Some women will be natural entrepreneurs, while others will have the back-of-office skills needed to make the best ideas happen, lawyers and accountants included. Older women who have previously held senior national and international positions may wish to remain economically active in a different capacity, in combination with others. Some entrepreneurial ideas and business plans could be geographically very focused (eg in neglected rural areas) or seek to draw on nationwide networks of ‘common spirits’ who collectively want to see (eg) an expansion in provision for ‘at home’ care for the elderly, or a more cost-effective provision of goods and services that can only be implemented at scale.

The key to this platform would be flexibility: each woman would register her CV, skills and experience, along with an indication of her desired outcomes, such as the number of hours she is available to work each week, and at what level of responsibility, together with the skills and re-training requirements she would be willing to offer or acquire in specific economic sectors.
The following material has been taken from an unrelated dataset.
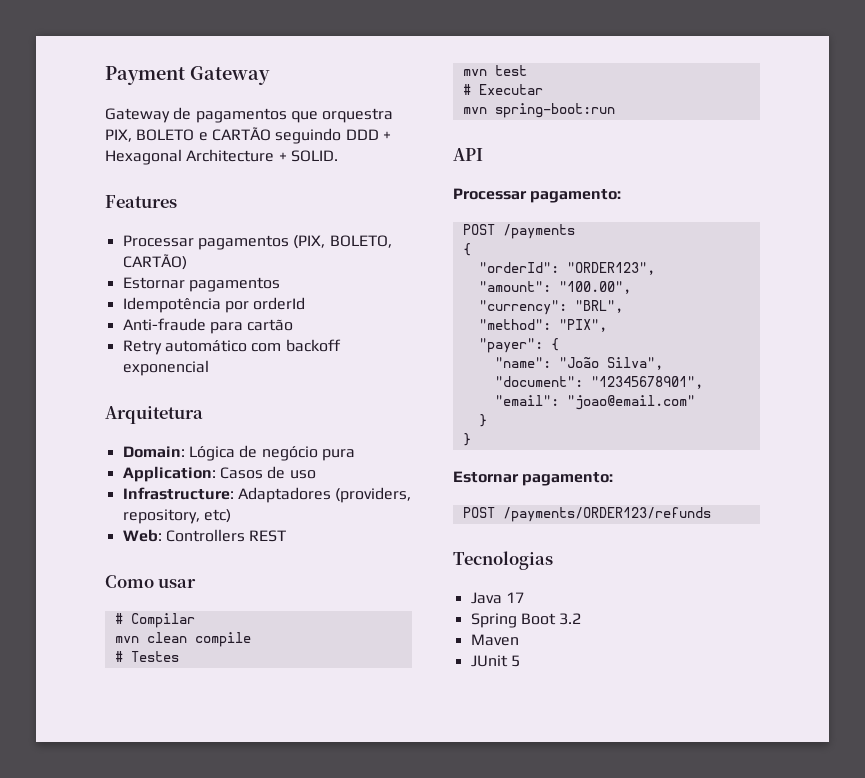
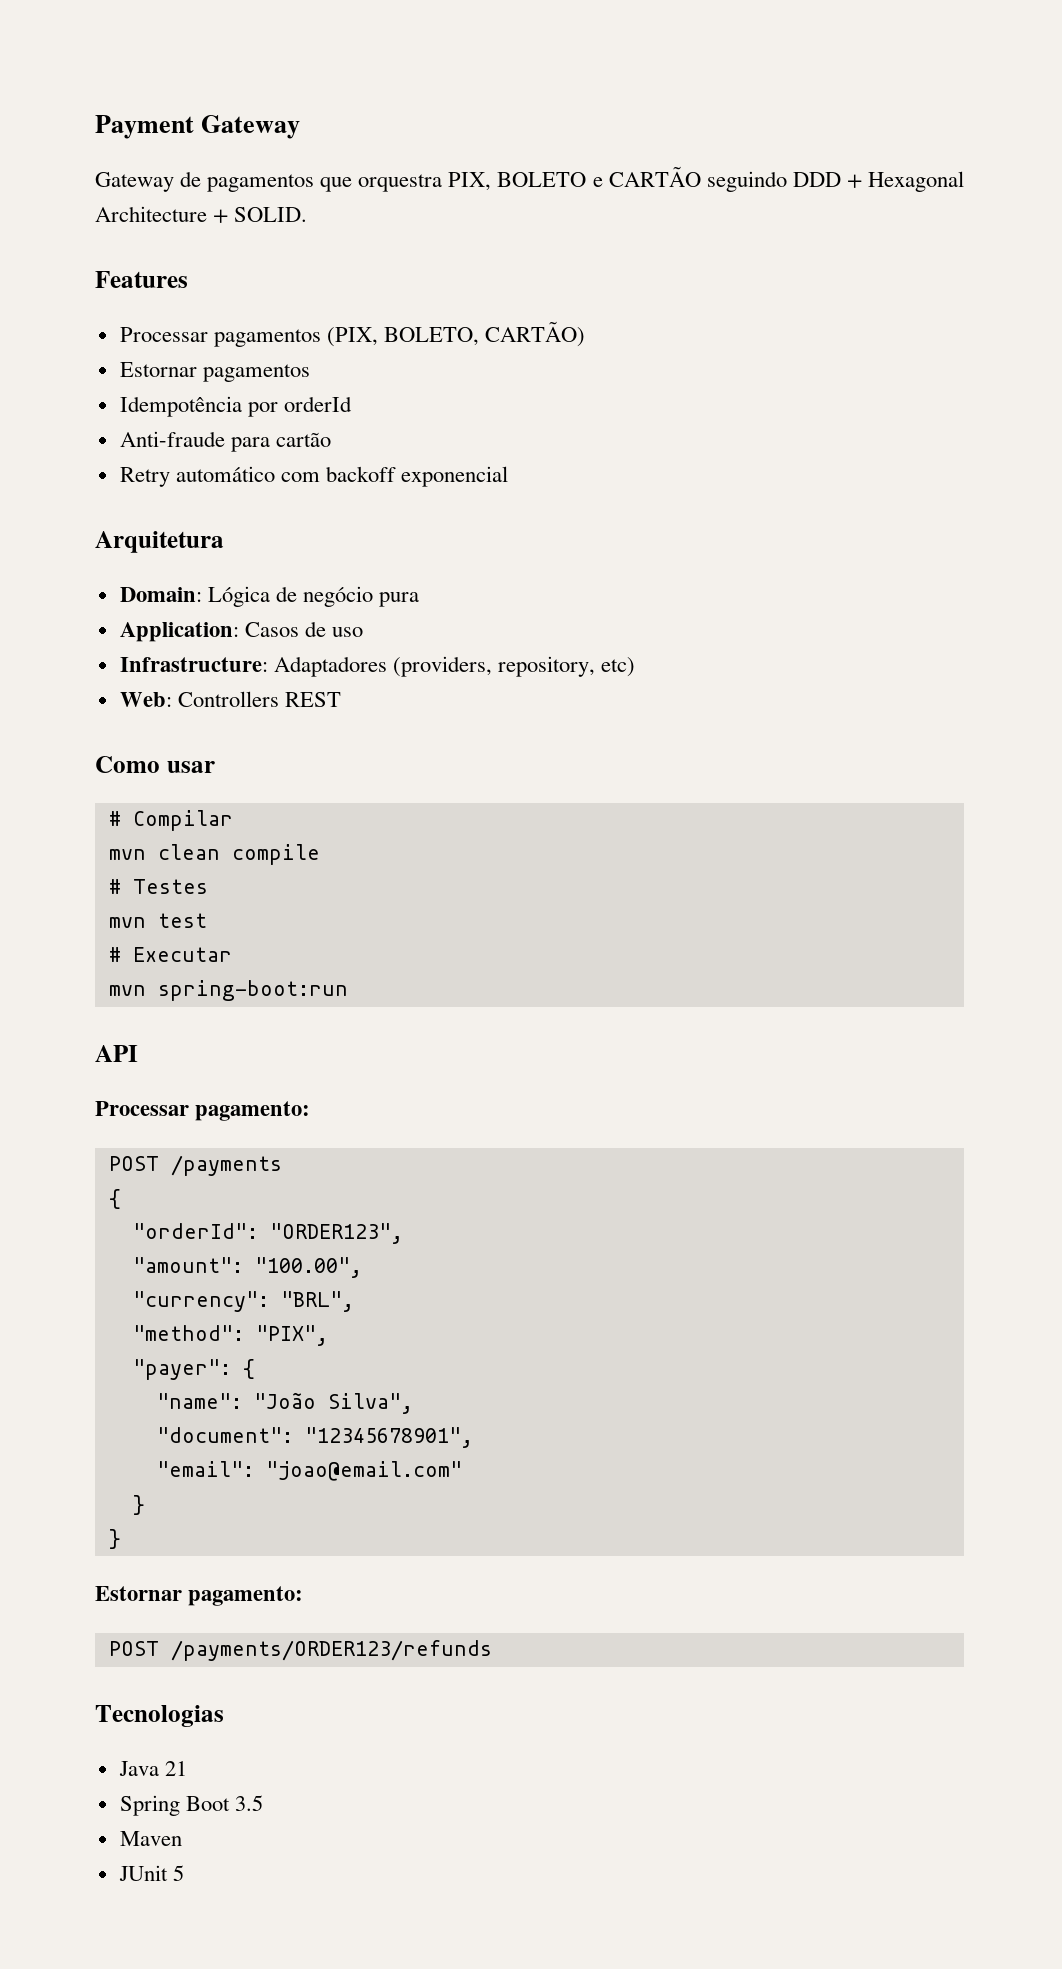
- Java 17
+ Java 21
- Spring Boot 3.2
+ Spring Boot 3.5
Online forums could be arranged at (eg) three levels to cover ‘rural/neighbourhood’, ‘urban/sub-urban’ and ‘national/international’ opportunities and ideas for registered members to explore together, combined with links to resources and funding opportunities applicable to each locality and level. Setting up remote linkages between women working at home or in different locations would also benefit businesses requiring a variety of professional skills: a book-keeper in Newcastle, could quite easily become part of a local start-up in Hampshire, and vice versa, for example.

A policy explicitly tailored to re-employing older women, and/or deploying their skills to create new businesses would be a major selling point of this new platform to the wider economy. Many older women give up the search for employment because what they want, and what employers want, no longer coincides. Ageism and a mismatch in how the younger workforce views what older people, above all women, have to offer have led to a damaging set of stereotypes. Levelling the playing field to showcase what this demographic has to offer would provide a win-win outcome for all.